A definition of the LWT based on daily parameters is pertinent as UBL dynamics and features of SEB and UHI are strongly influenced by the daily cycle. This does not preclude a posteriori analysis of concatenation of local weather types that follow one another in succession and that respond to a large-scale WP on a longer time scale.

Optimal number of local weather types

To identify how many local weather types (clusters) are needed to properly describe the local climatology of a particular place, an iterative exercise increasing the number of clusters is performed and some rules are defined to fix the optimal number of local weather types.

There are different means of evaluating the resulting clustering quality in a quantitative manner [25] and specific criteria should be defined to meet the objectives of the study. In [22], the objective was to obtain the best series reconstructed at hourly time step once a local weather type was attributed to each day of a future projection of climate at daily time step. To evaluate the optimal number of LWTs, the multivariate Root Mean Square Error (RMSE) of the reconstructed and original observed series at hourly time step was used. The optimal number of LWTs chosen corresponded to a local minimum between 4 and 25 clusters. This criterion is still valid in the present study as the objective is to obtain a set of clusters that represents the local climatology. When using the PAM method a dissimilarity matrix can be applied to compute the differences between the reconstructed and the original series and is here recommended than a multivariate RMSE. Tests effectuated in the framework of the MApUCE project show that iteration between 7 and 15 clusters is enough to optimize the classification and saves a considerable amount of time.

In Hidalgo et al. (2014) [22], a second indicator was used, the attribution frequency deviation. This second indicator was developed to fit specific needs of the study and it is not needed for standard applications. More details concerning this indicator can be found in S1 Appendix as supporting information to the paper.

Local weather types calculation script

The clustering method including the iteration exercise to obtain the optimal cluster number has been coded in an R script and is available in the supporting information materials S1 Appendix. This code is under GPLv3 license.

The script requires at least the 3.3.3 R version. It was developed with a linux—Ubuntu (32 bit) platform. Some specific libraries are used and are needed at least for this version. In particular, this is the case of the cluster library, which contains k-means and PAM functions. Moreover, for the post-classification analysis, the plotrix library allows wind roses to be plotted. A pre-treatment routine allows application of the main script to any type of data, observed or simulated, and for any time periods.

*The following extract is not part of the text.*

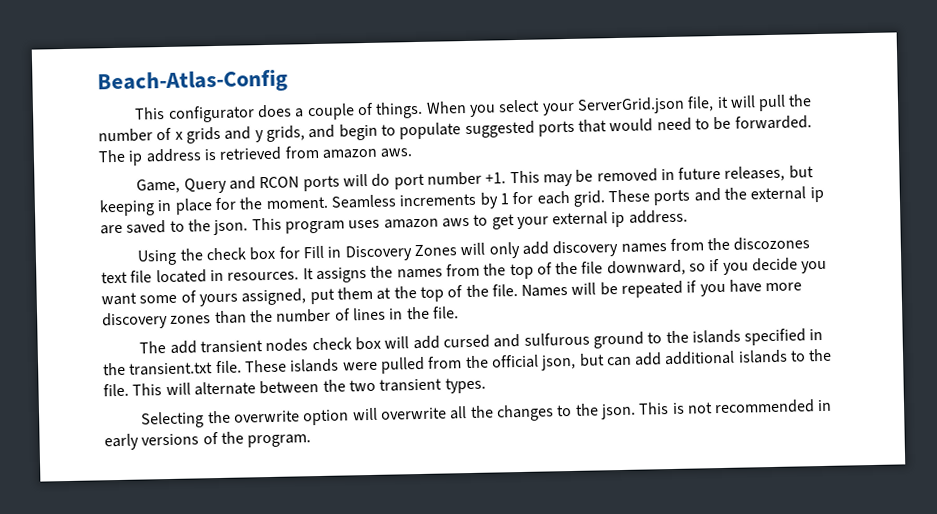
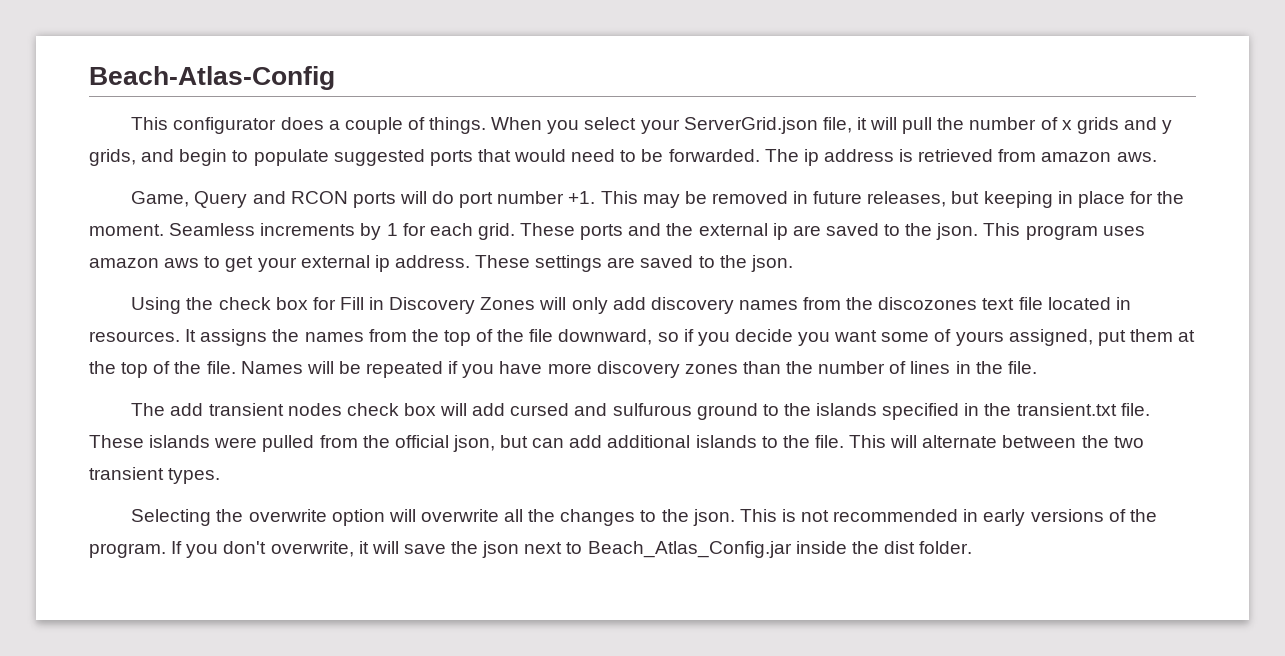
(688, 216) none -> [475,255,793,272] These settings are saved to the json.
(312, 441) none -> [171,541,973,558] If you don't overwrite, it will save the json next to Beach_Atlas_Config.jar inside the dist folder.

Results: Local weather types for Toulouse

Here the general LWT overview presented in Hidalgo et al. (2014) [22] is included; subsequently, both the detailed description of each LWT and a frequency study based on future projections not published before will be introduced.

LWT general overview

Table 1 reports the centroid characteristic of each variable and Fig 1 presents the occurrence frequency (number of days belonging to a cluster) in total percentage and per season. In Toulouse the dominant winds are, in descending order of predominance, the humid westerly wind from the Atlantic Ocean (represented by clusters 0, 3, 4, 6, 8, 9 (the most frequent) and 10), a moderate south-easterly wind (clusters 1 and 7) that can be very strong (called the Autan wind, cluster 2) and finally the southerly wind (cluster 5). Predominant winter clusters are 0, 3 and 5. Representative summertime clusters are 7, 8 and 9. The daily thermal amplitude varies between 3 and 12°C and the daily amplitude in relative humidity between 10 and 50%. Precipitation is concentrated on clusters 1, 4, 6 and 10.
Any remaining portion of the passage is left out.